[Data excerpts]
>>

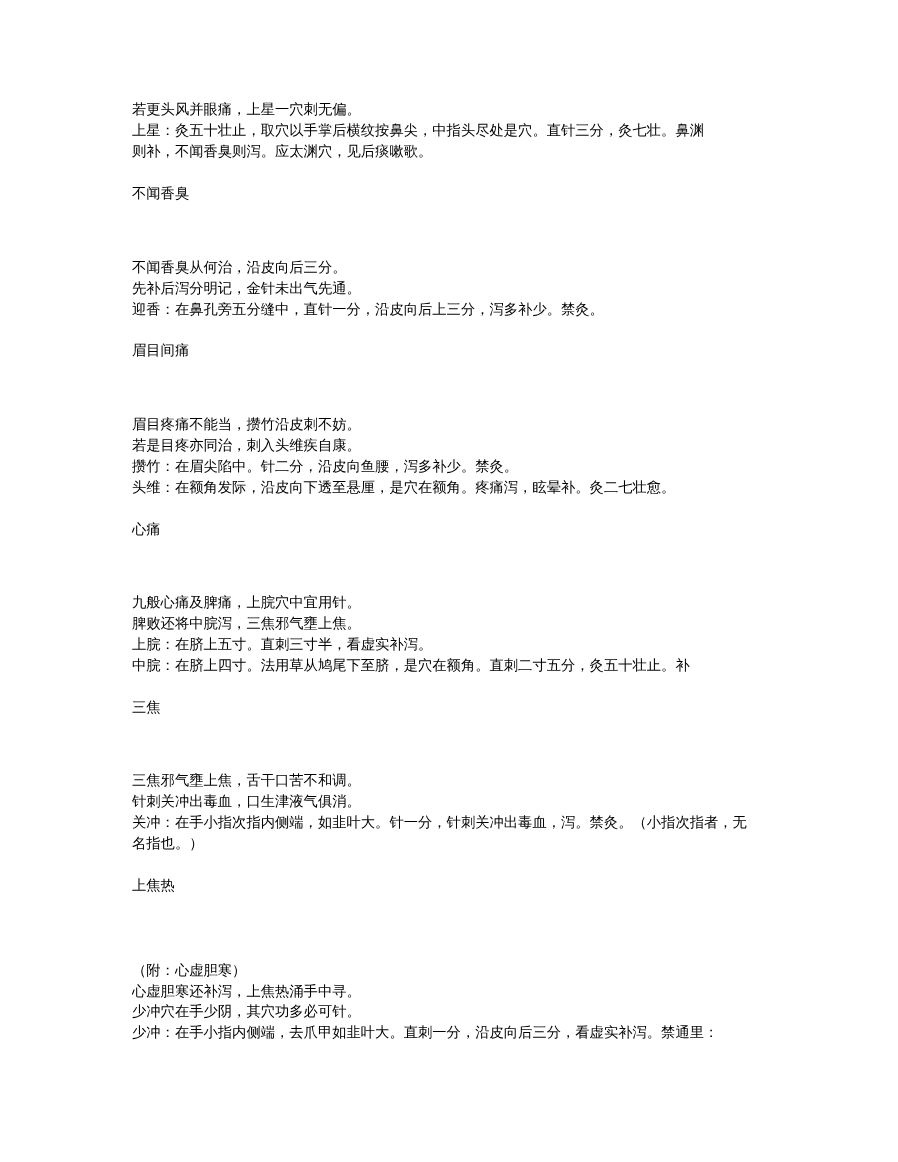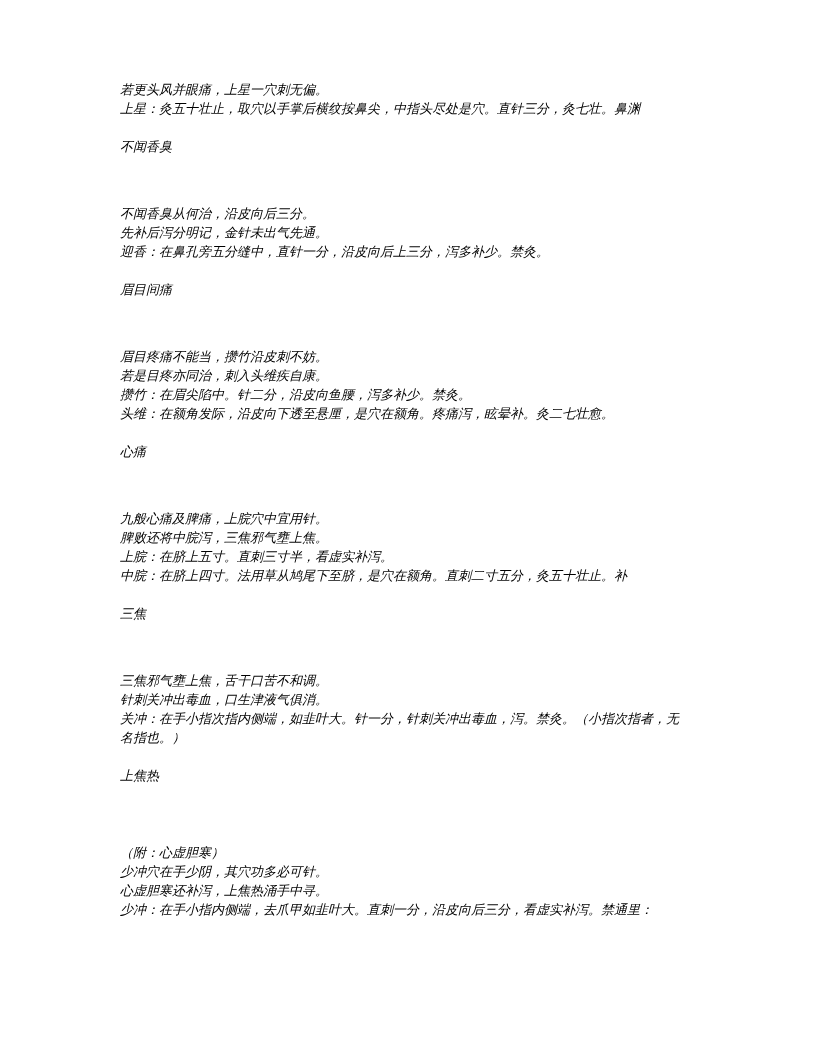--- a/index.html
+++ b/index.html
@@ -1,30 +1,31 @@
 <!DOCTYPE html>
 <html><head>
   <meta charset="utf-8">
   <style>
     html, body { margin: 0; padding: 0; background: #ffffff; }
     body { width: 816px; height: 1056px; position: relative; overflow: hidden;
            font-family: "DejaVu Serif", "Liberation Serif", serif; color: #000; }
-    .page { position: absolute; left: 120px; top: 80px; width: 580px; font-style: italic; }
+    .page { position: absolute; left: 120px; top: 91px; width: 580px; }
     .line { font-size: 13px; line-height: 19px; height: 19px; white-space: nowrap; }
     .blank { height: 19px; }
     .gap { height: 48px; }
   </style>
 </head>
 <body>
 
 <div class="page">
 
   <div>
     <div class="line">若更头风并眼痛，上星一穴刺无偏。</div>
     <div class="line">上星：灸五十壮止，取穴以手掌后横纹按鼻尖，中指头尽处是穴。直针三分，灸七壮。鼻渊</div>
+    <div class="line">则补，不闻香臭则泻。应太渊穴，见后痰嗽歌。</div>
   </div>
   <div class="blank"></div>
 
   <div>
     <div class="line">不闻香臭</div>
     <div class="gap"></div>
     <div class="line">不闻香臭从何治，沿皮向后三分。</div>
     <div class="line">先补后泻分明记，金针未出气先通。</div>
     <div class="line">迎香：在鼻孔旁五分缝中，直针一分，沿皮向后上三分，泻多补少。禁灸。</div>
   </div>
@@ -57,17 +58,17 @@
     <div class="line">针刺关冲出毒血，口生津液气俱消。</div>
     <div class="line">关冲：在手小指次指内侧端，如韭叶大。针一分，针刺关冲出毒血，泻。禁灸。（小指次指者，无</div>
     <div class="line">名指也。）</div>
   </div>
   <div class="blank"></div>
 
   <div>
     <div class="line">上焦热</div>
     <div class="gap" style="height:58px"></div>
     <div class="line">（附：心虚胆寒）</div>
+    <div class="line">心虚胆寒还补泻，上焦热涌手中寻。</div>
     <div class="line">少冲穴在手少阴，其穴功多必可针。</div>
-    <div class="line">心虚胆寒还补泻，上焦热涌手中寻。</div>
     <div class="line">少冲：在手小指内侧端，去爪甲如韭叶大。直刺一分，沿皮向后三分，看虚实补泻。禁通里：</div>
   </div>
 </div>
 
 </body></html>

<<
>>

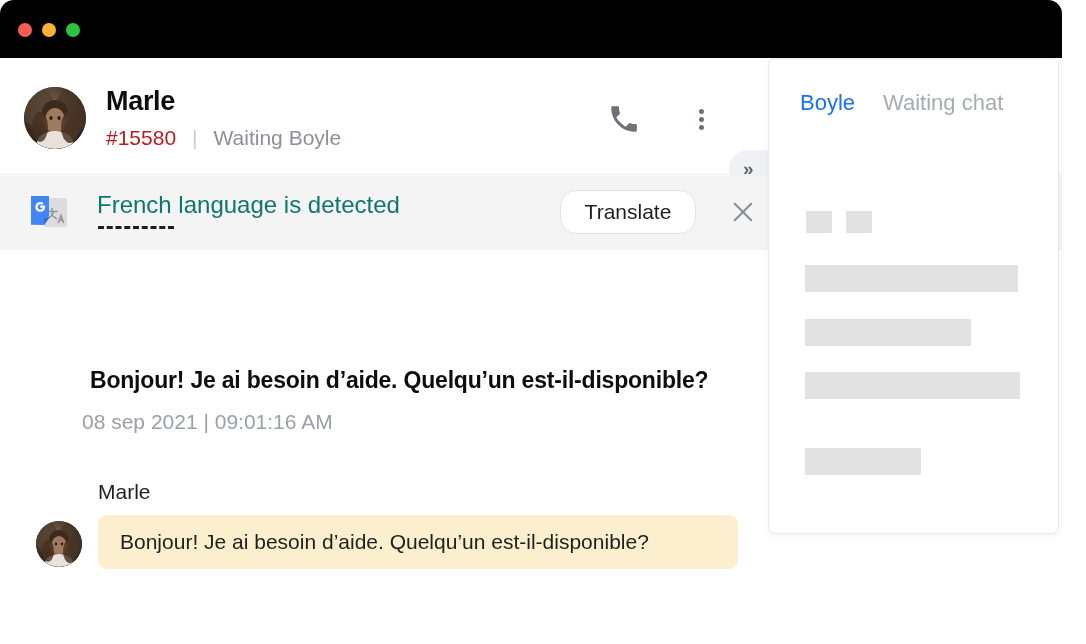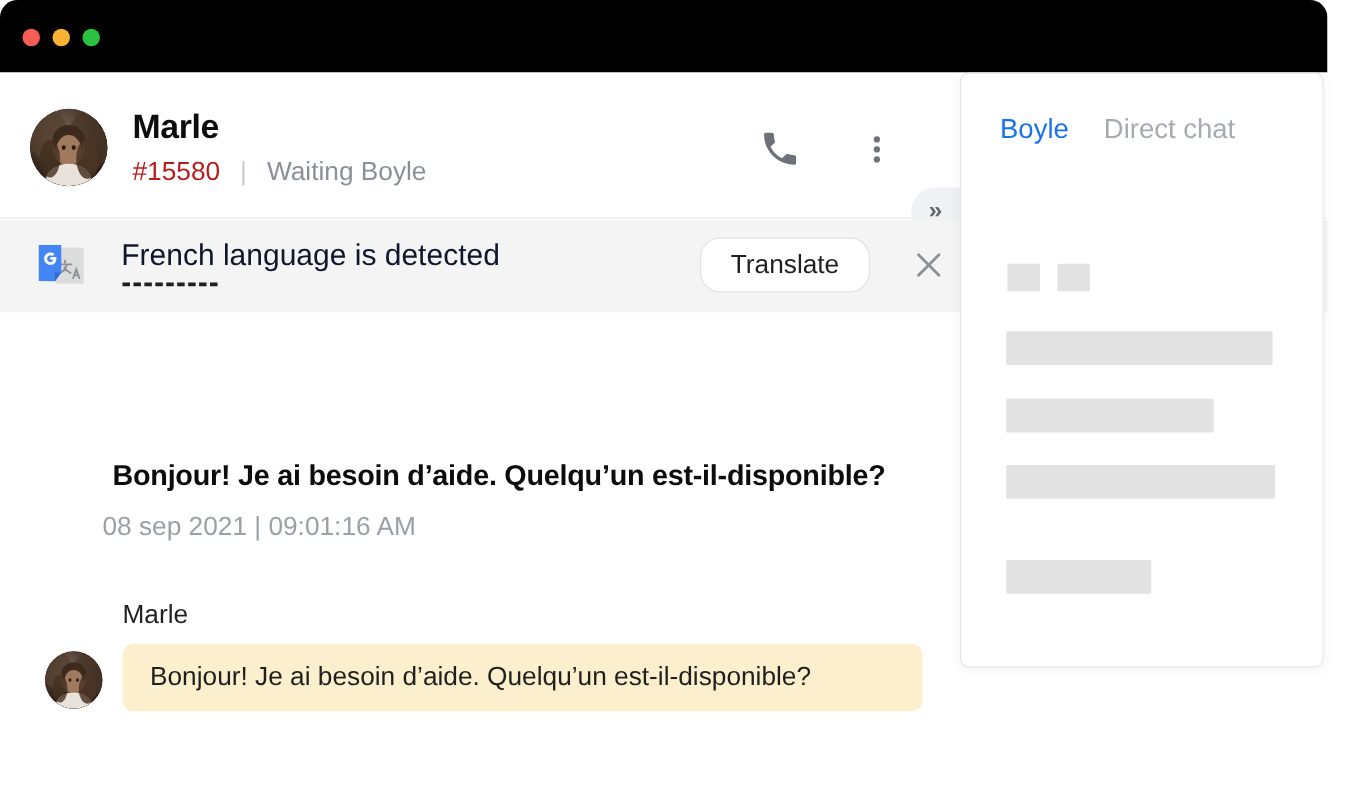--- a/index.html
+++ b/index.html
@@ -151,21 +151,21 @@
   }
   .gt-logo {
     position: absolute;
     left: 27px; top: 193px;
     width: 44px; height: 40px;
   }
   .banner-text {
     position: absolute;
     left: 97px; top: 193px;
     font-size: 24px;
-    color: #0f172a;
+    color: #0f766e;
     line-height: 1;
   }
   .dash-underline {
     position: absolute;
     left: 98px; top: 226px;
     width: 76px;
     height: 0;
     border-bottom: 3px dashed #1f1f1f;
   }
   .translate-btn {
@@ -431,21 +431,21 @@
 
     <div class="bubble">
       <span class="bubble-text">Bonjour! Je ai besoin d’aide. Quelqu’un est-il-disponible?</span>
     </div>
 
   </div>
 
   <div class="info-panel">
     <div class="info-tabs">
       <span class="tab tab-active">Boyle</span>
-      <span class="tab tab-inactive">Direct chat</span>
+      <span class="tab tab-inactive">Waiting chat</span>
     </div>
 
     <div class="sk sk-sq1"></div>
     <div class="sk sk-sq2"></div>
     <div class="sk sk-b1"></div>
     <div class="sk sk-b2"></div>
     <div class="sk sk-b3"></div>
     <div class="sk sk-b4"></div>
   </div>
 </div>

<<

# EXERCISE
The answer must be a single number: how many lines above contain the word "上焦热涌手中寻".

# RESULT
2